Reflecting on Genesis 2: 18-24

Wouldn’t it be awesome if men had one fewer rib than women? We could think of that every time we got stuck reading scripture, wondering what to take literally or not. Whew! We can trust the bible, because Genesis says God took a rib from Adam and used it to form Eve!

Alas, except in the case of disease, men and women each have twelve pairs of ribs, so there goes that theory. The sacred writer, of course, wasn’t teaching anatomy, but a Masters class in God’s wisdom in creating men and women from each other, connecting them just under the heart. Lovely.

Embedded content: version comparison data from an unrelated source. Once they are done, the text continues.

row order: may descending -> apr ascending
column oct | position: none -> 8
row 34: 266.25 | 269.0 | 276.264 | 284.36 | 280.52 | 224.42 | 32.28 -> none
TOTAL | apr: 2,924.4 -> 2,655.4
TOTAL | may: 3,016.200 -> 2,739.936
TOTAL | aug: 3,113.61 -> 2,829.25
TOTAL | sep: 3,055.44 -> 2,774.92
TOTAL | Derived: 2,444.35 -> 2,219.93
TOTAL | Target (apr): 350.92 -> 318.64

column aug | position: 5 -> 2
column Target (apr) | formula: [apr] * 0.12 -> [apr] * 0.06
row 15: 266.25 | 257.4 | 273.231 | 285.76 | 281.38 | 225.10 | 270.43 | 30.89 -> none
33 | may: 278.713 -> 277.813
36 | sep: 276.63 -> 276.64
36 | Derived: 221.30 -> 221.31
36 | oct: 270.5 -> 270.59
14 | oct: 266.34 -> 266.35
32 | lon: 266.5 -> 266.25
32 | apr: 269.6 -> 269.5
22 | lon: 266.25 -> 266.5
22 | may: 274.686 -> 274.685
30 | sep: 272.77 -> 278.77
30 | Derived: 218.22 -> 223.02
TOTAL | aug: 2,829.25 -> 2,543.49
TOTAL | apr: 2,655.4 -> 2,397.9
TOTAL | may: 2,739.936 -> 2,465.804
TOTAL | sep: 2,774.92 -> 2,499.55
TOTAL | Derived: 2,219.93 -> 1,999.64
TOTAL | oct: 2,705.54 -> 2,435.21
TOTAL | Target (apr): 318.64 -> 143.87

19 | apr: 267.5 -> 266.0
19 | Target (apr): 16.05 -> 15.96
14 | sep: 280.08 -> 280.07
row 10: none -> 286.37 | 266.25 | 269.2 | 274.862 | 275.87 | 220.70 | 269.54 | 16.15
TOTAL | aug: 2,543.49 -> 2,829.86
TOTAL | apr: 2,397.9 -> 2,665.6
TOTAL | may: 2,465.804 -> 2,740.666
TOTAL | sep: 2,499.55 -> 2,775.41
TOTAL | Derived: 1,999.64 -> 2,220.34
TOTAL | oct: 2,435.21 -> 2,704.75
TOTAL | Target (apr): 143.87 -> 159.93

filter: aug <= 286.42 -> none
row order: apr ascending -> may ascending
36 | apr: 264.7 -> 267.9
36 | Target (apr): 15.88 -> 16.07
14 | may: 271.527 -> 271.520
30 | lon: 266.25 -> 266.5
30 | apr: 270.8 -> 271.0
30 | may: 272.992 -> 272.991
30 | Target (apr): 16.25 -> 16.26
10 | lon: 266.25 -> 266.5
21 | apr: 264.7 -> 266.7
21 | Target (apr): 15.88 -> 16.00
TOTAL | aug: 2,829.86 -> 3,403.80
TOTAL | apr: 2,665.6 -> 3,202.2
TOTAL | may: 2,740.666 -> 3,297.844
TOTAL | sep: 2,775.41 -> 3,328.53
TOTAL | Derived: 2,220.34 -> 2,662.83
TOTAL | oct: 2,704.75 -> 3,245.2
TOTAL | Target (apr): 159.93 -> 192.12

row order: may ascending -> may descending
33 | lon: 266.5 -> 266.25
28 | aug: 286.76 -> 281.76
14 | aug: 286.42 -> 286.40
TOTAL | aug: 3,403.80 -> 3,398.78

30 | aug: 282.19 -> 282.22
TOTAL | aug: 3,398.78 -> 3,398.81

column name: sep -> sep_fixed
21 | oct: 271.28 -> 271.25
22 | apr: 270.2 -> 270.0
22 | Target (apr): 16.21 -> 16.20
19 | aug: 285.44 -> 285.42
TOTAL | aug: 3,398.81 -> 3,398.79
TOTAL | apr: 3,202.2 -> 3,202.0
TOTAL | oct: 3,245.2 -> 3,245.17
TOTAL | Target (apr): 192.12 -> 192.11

Now, there are some fascinating moments in Genesis that make us shake our heads in wonder. How, for example, did the ancient writer know that snakes used to have legs? It’s true. Over a hundred million years ago snakes used to be able to walk AND slither.  They lost their legs at some point, but that was surely several million years before the author of Genesis (writing a mere 3,000 years ago) recalled God telling the duplicitous serpent, “Because you have done this….on your belly you shall crawl” (3:14).

The ancients were far, far more in tune with the natural world than we are. It’s possible that dead snakes made for riveting investigations. Perhaps the tiny vestiges of legs (called spurs) led them to rightly surmise that, in the Garden of Eden, snakes had legs.  Fascinating.  And icky.

The first eleven chapters of Genesis give us the Garden, the Fall, and the Great Flood.  From the very beginning, God was luring us with stories that are more eternal than any science.

What is your favorite Genesis story?